The things to note here are:
Recursion
This is how lists are presented in the grammar.
ArgumentList :
AssignmentExpression
ArgumentList , AssignmentExpression
means
a, b = 1, c = 2
^_____________^ ArgumentList
^__________^ ArgumentList, AssignmentExpression,
^___^ AssignmentExpression
Optional
The _opt_
suffix for optional syntax. For example,
VariableDeclaration :
BindingIdentifier Initializer_opt
means
var binding_identifier;
var binding_identifier = Initializer;
______________ Initializer_opt
Parameters
The [Return]
and [In]
are parameters of the grammar.
For example
ScriptBody :
StatementList[~Yield, ~Await, ~Return]
means top-level yield, await and return are not allowed in scripts, but
ModuleItem :
ImportDeclaration
ExportDeclaration
StatementListItem[~Yield, +Await, ~Return]

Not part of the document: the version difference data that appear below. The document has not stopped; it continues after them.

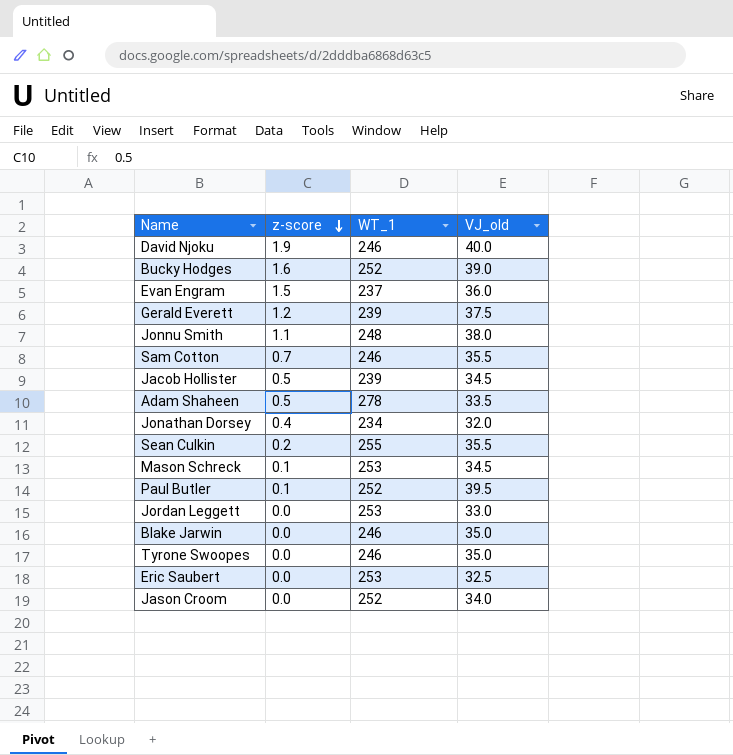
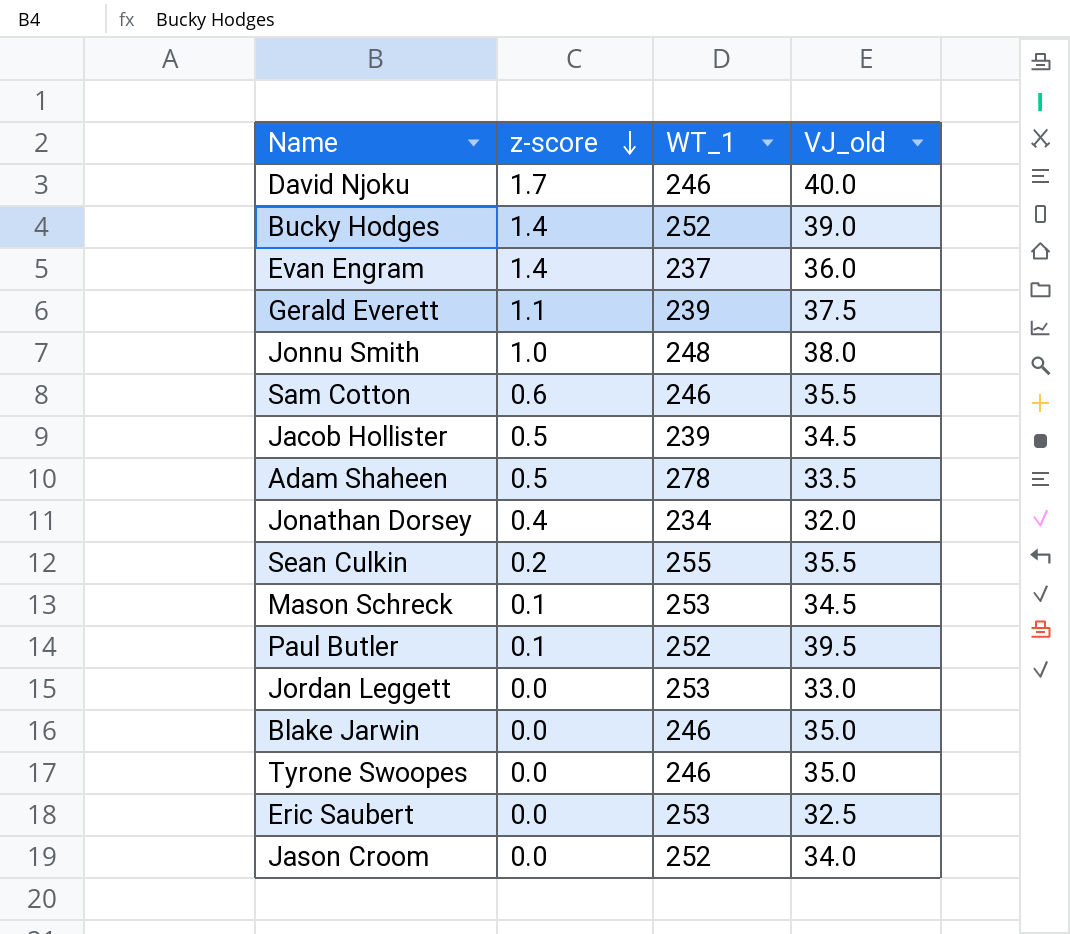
David Njoku | z-score: 1.9 -> 1.7
Bucky Hodges | z-score: 1.6 -> 1.4
Evan Engram | z-score: 1.5 -> 1.4
Gerald Everett | z-score: 1.2 -> 1.1
Jonnu Smith | z-score: 1.1 -> 1.0
Sam Cotton | z-score: 0.7 -> 0.6

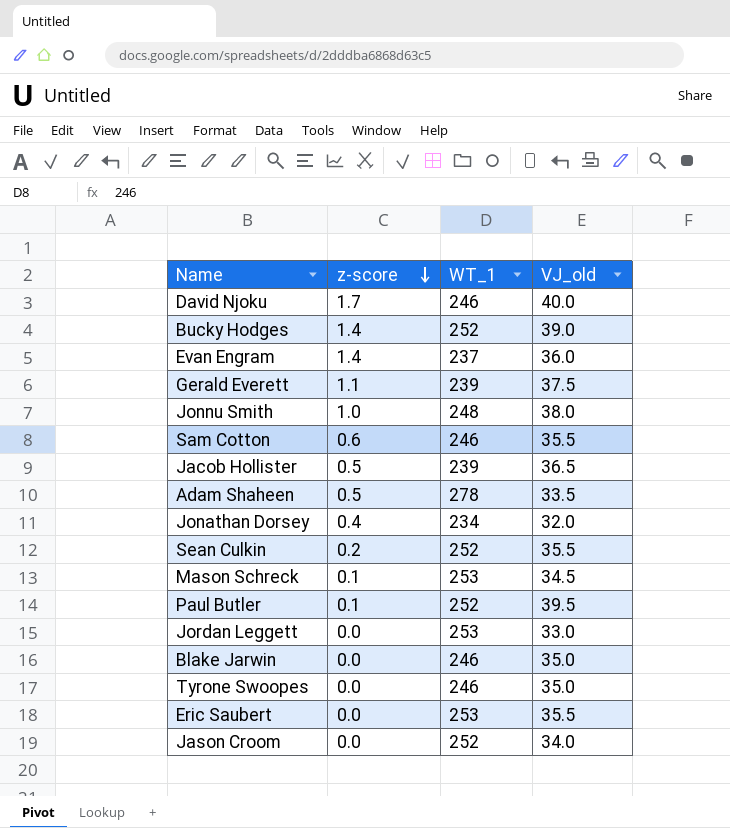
Jacob Hollister | VJ_old: 34.5 -> 36.5
Sean Culkin | WT_1: 255 -> 252
Eric Saubert | VJ_old: 32.5 -> 35.5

allows for top-level await.
Source Text
Chapter 11.2 Types of Source Code tells us that there is a huge distinction between script code and module code. And there is a use strict
mode that makes the grammar saner by disallowing old JavaScript behaviors.
Script Code is not strict, use strict
need to be inserted at the top of the file to make script code strict. In HTML we write <script src="javascript.js"></script>
.
Module Code is automatically strict. In HTML we write <script type="module" src="main.mjs"></script>
.
ECMAScript Language: Lexical Grammar
For more in-depth explanation, read the V8 blog on Understanding the ECMAScript spec.

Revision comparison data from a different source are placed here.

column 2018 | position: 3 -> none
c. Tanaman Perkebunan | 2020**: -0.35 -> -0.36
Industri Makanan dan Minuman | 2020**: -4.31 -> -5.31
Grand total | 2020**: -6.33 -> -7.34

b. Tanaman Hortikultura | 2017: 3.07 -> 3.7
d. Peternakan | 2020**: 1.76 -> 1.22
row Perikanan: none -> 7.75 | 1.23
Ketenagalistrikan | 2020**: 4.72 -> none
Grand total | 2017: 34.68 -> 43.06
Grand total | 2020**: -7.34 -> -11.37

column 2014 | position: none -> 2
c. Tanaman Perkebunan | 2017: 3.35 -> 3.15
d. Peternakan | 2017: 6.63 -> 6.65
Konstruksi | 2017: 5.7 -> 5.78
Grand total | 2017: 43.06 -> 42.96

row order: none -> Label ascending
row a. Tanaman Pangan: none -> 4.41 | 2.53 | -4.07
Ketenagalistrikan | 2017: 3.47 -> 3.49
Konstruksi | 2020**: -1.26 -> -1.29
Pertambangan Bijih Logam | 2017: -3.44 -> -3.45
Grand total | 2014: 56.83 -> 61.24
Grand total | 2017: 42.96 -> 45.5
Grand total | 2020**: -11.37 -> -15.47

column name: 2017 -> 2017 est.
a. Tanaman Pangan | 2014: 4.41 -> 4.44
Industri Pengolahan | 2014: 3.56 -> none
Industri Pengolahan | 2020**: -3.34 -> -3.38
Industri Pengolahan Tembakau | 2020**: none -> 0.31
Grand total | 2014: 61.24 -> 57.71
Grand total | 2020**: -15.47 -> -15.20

Automatic Semicolon Insertion
This section describes all the rules where we can omit a semicolon while writing JavaScript. All the explanation boils down to
pub fn asi(&mut self) -> Result<()> {
if self.eat(Kind::Semicolon) || self.can_insert_semicolon() {
return Ok(());
}
let range = self.prev_node_end..self.cur_token().start;
Err(SyntaxError::AutoSemicolonInsertion(range.into()))
}
pub const fn can_insert_semicolon(&self) -> bool {
self.cur_token().is_on_new_line || matches!(self.cur_kind(), Kind::RCurly | Kind::Eof)
}
The asi
function need to be manually called where applicable, for example in the end of statement:
fn parse_debugger_statement(&mut self) -> Result<Statement<'a>> {
let node = self.start_node();
self.expect(Kind::Debugger)?;
// highlight-next-line
self.asi()?;
self.ast.debugger_statement(self.finish_node(node))
}
INFO
This section on asi is written with a parser in mind, it explicitly states that the source text is parsed from left to right, which makes it almost impossible to write the parser in any other way. The author of jsparagus made a rant about this here.
The specification for this feature is both very-high-level and weirdly procedural (“When, as the source text is parsed from left to right, a token is encountered...”, as if the specification is telling a story about a browser. As far as I know, this is the only place in the spec where anything is assumed or implied about the internal implementation details of parsing.) But it would be hard to specify ASI any other way.
Expressions, Statements, Functions, Classes, Scripts and Modules
It takes a while to understand the syntactic grammar, then apply them to writing a parser.